Gillingham [ ˈdʒɪlɪŋəm ] is a town in Kent , England about 50 km east of central London ; it lies on the River Medway where it widens before it flows into the lower Thames . Gillingham had 101,810 inhabitants in 2006.

geography

Gillingham is a town and civil parish in Kent. It is northeast of Chatham . Administratively Gillingham jointly belongs to Rochester and Chatham to the Borough of Medway ; the common urbanization is colloquially referred to as Medway Towns . Gillingham itself includes the boroughs of Brompton, Hempstead, Rainham, Rainham Mark, Twydall and Lidsing.

history

Gillingham was already known to the Saxons under the name Gillinga.
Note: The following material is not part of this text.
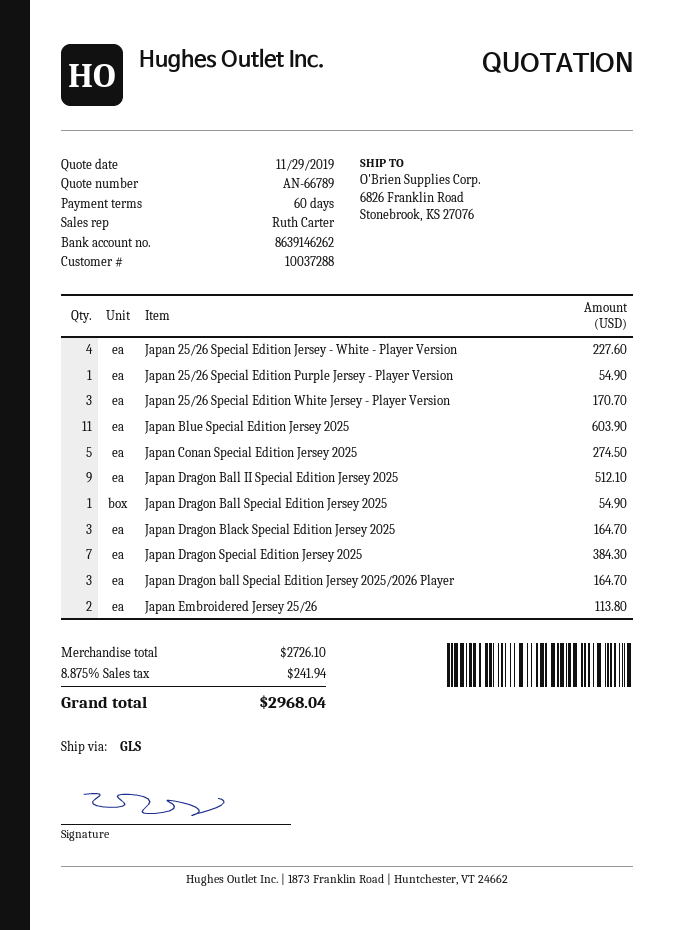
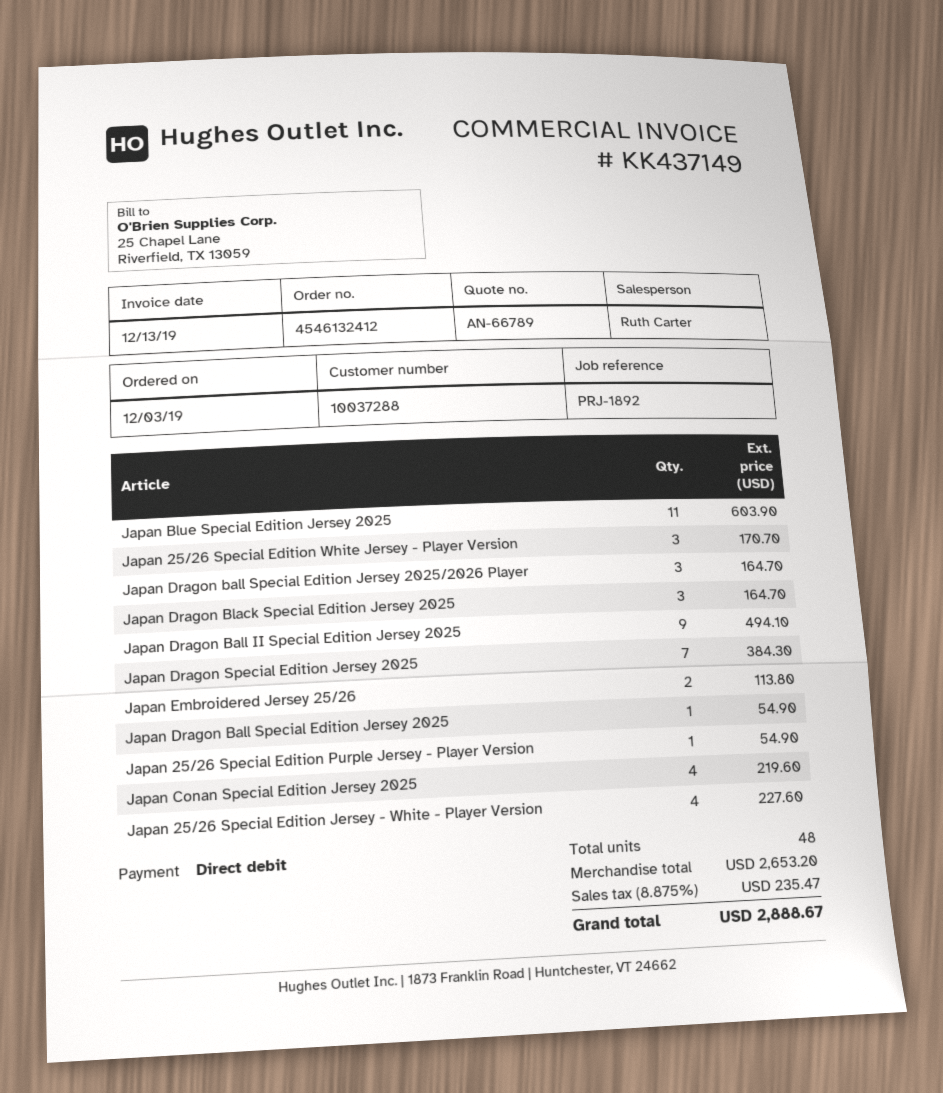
Japan Conan Special Edition Jersey 2025: 5 for 274.50 -> 4 for 219.60
Japan Dragon Ball II Special Edition Jersey 2025: 9 for 512.10 -> 9 for 494.10
subtotal: 2726.10 -> 2653.20
tax: 8.875% = 241.94 -> 8.875% = 235.47
total: 2968.04 -> 2888.67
In the Domesday Book , it is referred to as a lyngeham. There was once a palace of the Archbishops of Canterbury in the place . At the time of Edward II the settlement was only a small market town , in later times it housed a base of the Royal Navy . The strategically favorable location at the mouth of the Thames predestined the place in the early modern period to a location for docks, which were founded by Queen Elizabeth I and then moved to their current location in 1622.
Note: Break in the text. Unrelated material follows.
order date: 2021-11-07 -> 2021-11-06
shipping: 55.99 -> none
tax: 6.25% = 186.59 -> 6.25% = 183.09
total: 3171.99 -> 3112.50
The place was attacked several times by Danes or Normans and many nobles who invaded in the wake of Edward and his brother Alfred were slain by Godwin of Wessex and his troops. To protect against attacks on the docks there, Charles I had a fortress built northwest of the town. This was later expanded and called Gillingham Castle, but demolished again for the expansion of the shipyard.
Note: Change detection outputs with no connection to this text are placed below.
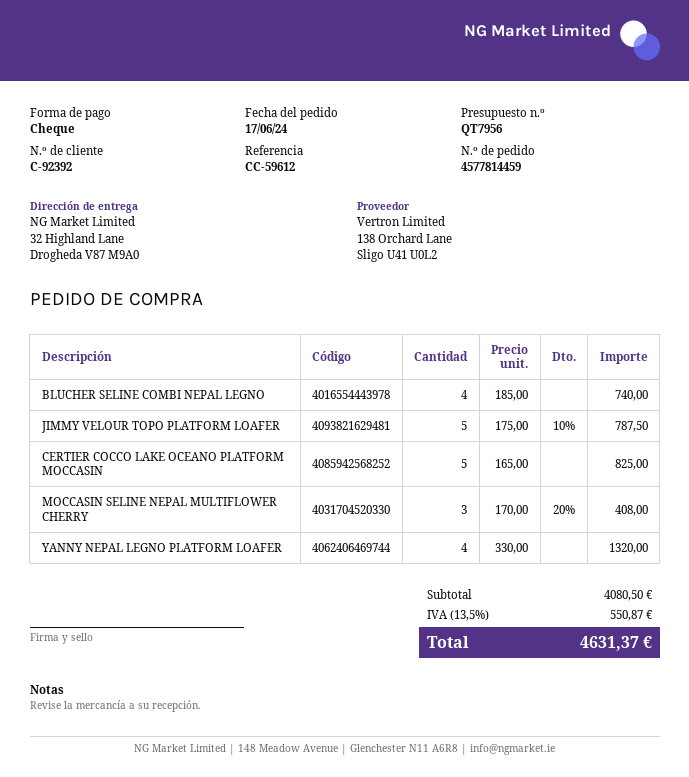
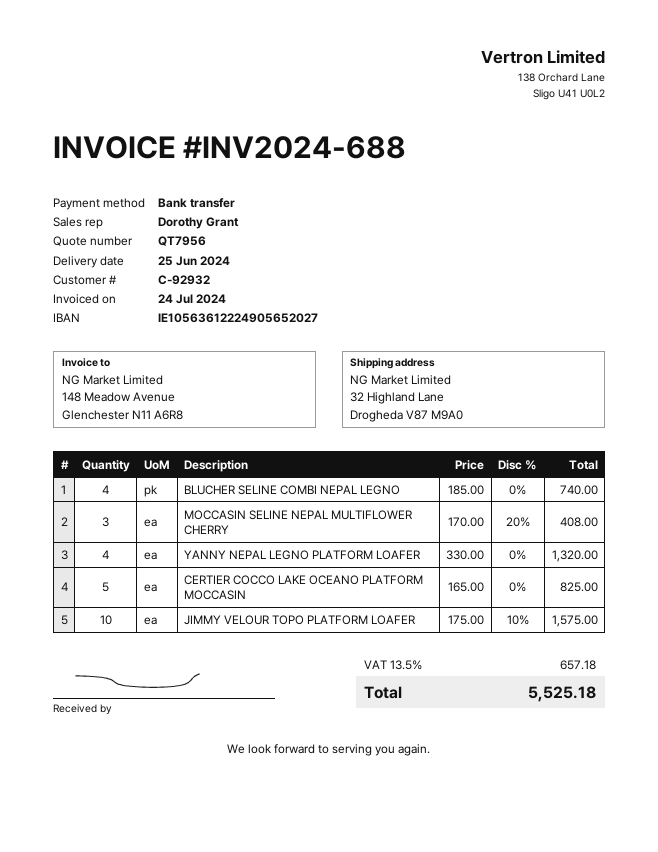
customer number: C-92392 -> C-92932
payment method: cheque -> bank transfer
JIMMY VELOUR TOPO PLATFORM LOAFER: 5 x 175.00 - 10% = 787.50 -> 10 x 175.00 - 10% = 1575.00
tax: 13.5% = 550.87 -> 13.5% = 657.18
total: 4631.37 -> 5525.18

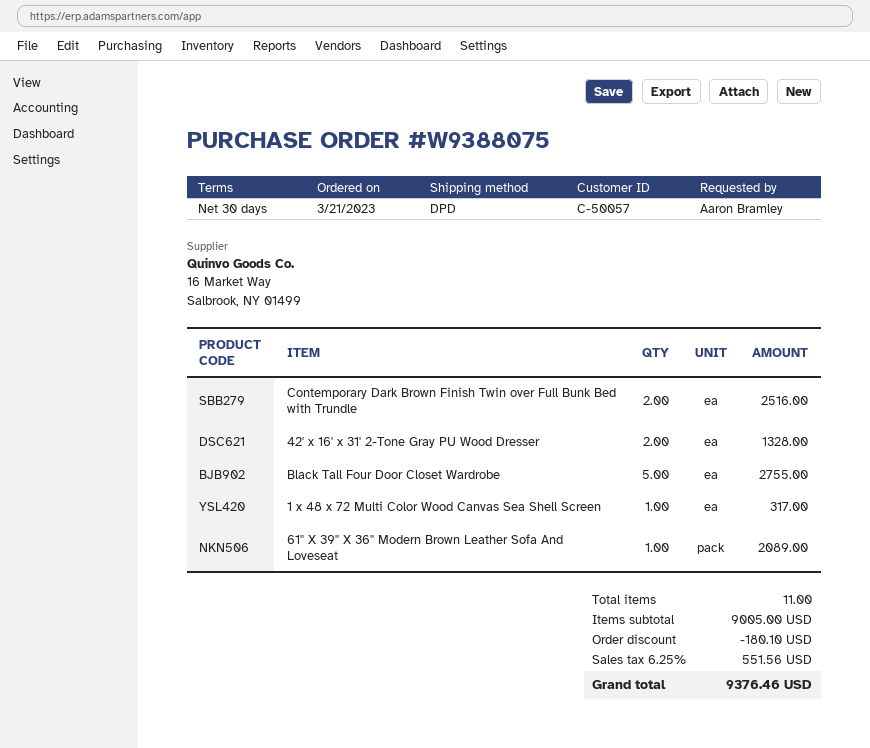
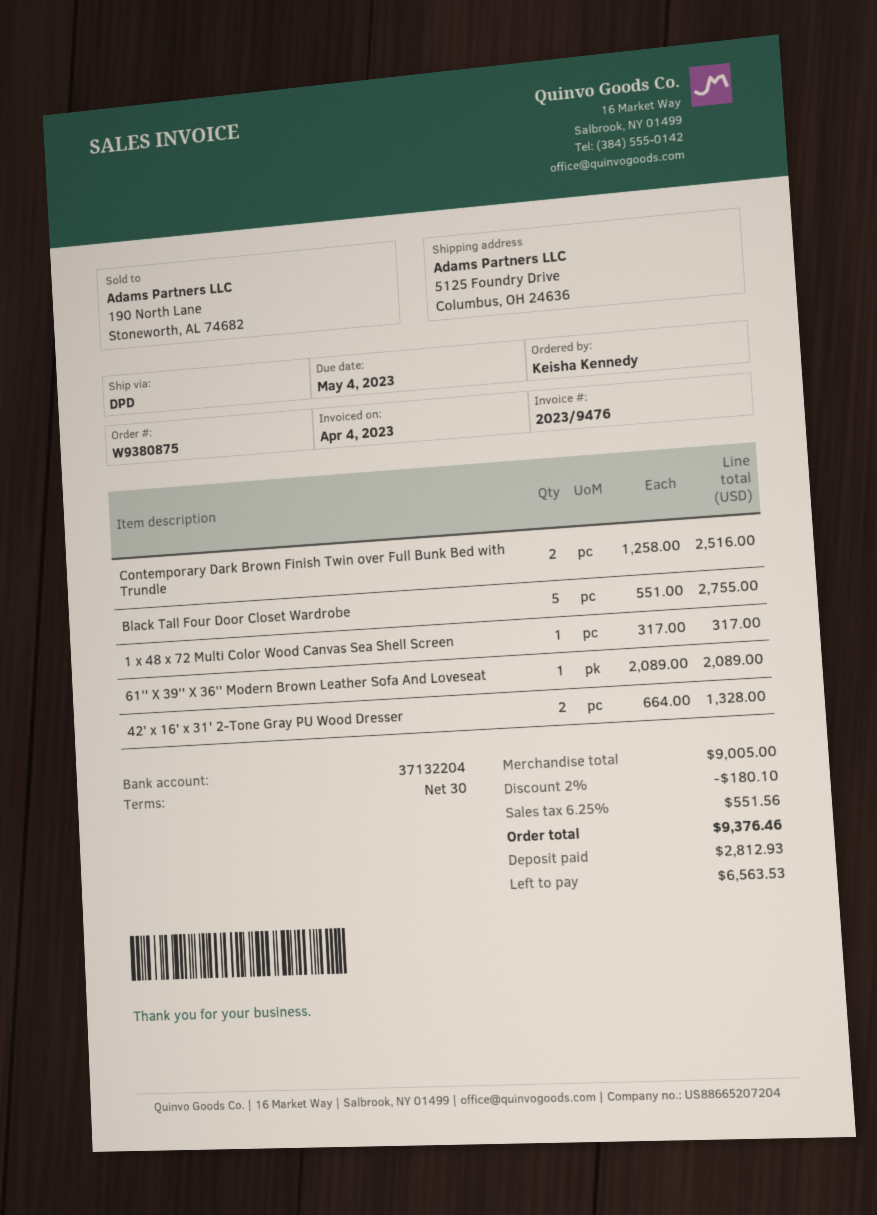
order number: W9388075 -> W9380875
ordered by: Aaron Bramley -> Keisha Kennedy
In 1667, in the Second Anglo-Dutch naval war, the Dutch managed not only to sail up the topic, but also to land on English soil at Gillingham before they could be driven out again after a short time. In 1758, during the Seven Years' War , the port facilities around Gillingham were fortified. The threat posed by the French during the American War of Independence and the Napoleonic Wars forced the fortifications to be expanded further, so that in particular Fort Amherst in Gillingham, Fort Pitt in Chatham, and the Fort Delce and Clarence In Rochester were strengthened. In 1919 a bright obelisk was erected in Gillingham as a memorial to the British seamen who died in World War I. In 1984 the port facilities were closed.

literature

  • Philip Rogers: A history of Gillingham (Kent). Clements FA, Chatham 1947, OCLC 865823215 .
  • RT Chadwick: Chronology of Gillingham, 1860-1903. Gillingham Public Libraries, Kent 1973, ISBN 0-903316-06-4 .
  • Ronald A. Baldwin: The Gillingham chronicles. A history of Gillingham, Kent. Baggins Book Bazaar in association with Bruce Aubry, Rochester 1998, ISBN 1-901625-01-X .

Web links

Individual evidence

  1. Gillingham, Kent. on ukga.org, accessed August 29, 2014.
  2. The Second Anglo-Dutch War 1665–1667. on archive.org, accessed August 29, 2014.